What to do | Each line of the material should be set down exactly. Pictures are not part of the copy.

=== Begin Enclosure ===

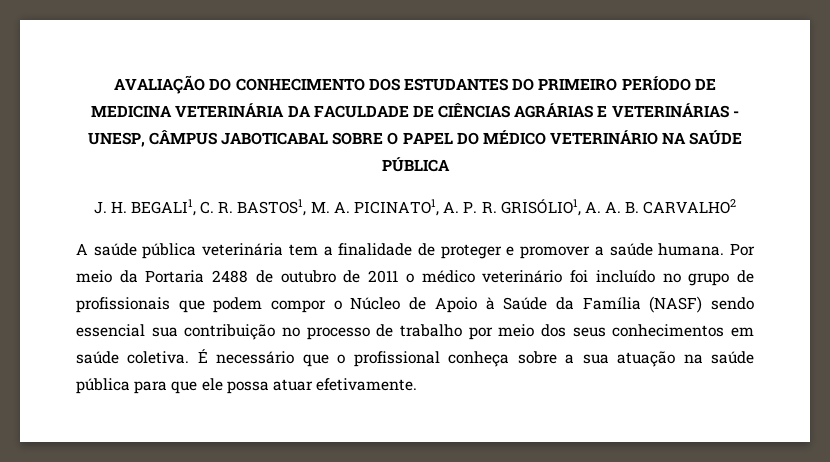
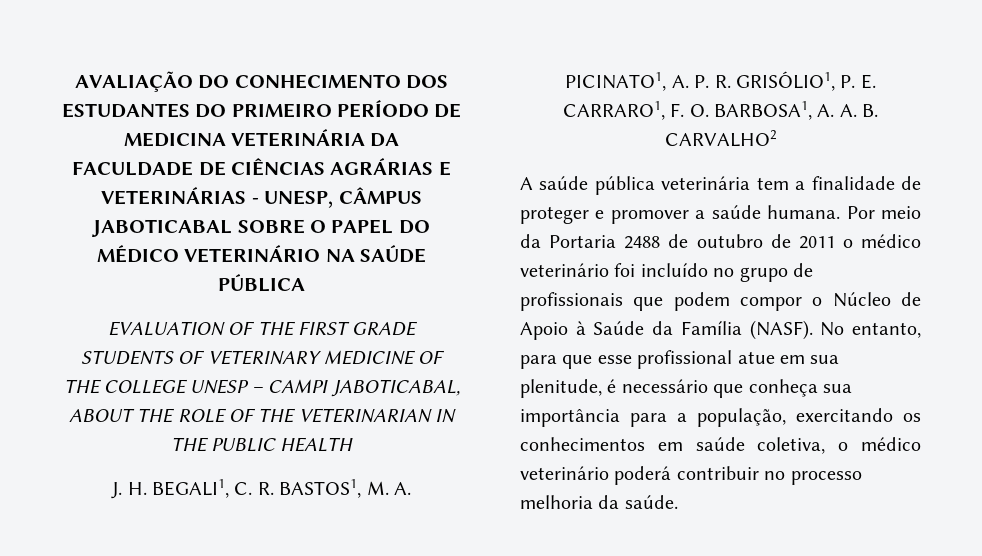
+ EVALUATION OF THE FIRST GRADE STUDENTS OF VETERINARY MEDICINE OF THE COLLEGE UNESP – CAMPI JABOTICABAL, ABOUT THE ROLE OF THE VETERINARIAN IN THE PUBLIC HEALTH
- J. H. BEGALI1, C. R. BASTOS1, M. A. PICINATO1, A. P. R. GRISÓLIO1, A. A. B. CARVALHO2
+ J. H. BEGALI1, C. R. BASTOS1, M. A. PICINATO1, A. P. R. GRISÓLIO1, P. E. CARRARO1, F. O. BARBOSA1, A. A. B. CARVALHO2
- Por meio da Portaria 2488 de outubro de 2011 o médico veterinário foi incluído no grupo de profissionais que podem compor o Núcleo de Apoio à Saúde da Família (NASF) sendo essencial sua contribuição no processo de trabalho por meio dos seus conhecimentos em saúde coletiva. É necessário que o profissional conheça sobre a sua atuação na saúde pública para que ele possa atuar efetivamente.
+ Por meio da Portaria 2488 de outubro de 2011 o médico veterinário foi incluído no grupo de profissionais que podem compor o Núcleo de Apoio à Saúde da Família (NASF). No entanto, para que esse profissional atue em sua plenitude, é necessário que conheça sua importância para a população, exercitando os conhecimentos em saúde coletiva, o médico veterinário poderá contribuir no processo melhoria da saúde.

=== End Enclosure ===

Problem solution |
+ EVALUATION OF THE FIRST GRADE STUDENTS OF VETERINARY MEDICINE OF THE COLLEGE UNESP – CAMPI JABOTICABAL, ABOUT THE ROLE OF THE VETERINARIAN IN THE PUBLIC HEALTH
- J. H. BEGALI1, C. R. BASTOS1, M. A. PICINATO1, A. P. R. GRISÓLIO1, A. A. B. CARVALHO2
+ J. H. BEGALI1, C. R. BASTOS1, M. A. PICINATO1, A. P. R. GRISÓLIO1, P. E. CARRARO1, F. O. BARBOSA1, A. A. B. CARVALHO2
- Por meio da Portaria 2488 de outubro de 2011 o médico veterinário foi incluído no grupo de profissionais que podem compor o Núcleo de Apoio à Saúde da Família (NASF) sendo essencial sua contribuição no processo de trabalho por meio dos seus conhecimentos em saúde coletiva. É necessário que o profissional conheça sobre a sua atuação na saúde pública para que ele possa atuar efetivamente.
+ Por meio da Portaria 2488 de outubro de 2011 o médico veterinário foi incluído no grupo de profissionais que podem compor o Núcleo de Apoio à Saúde da Família (NASF). No entanto, para que esse profissional atue em sua plenitude, é necessário que conheça sua importância para a população, exercitando os conhecimentos em saúde coletiva, o médico veterinário poderá contribuir no processo melhoria da saúde.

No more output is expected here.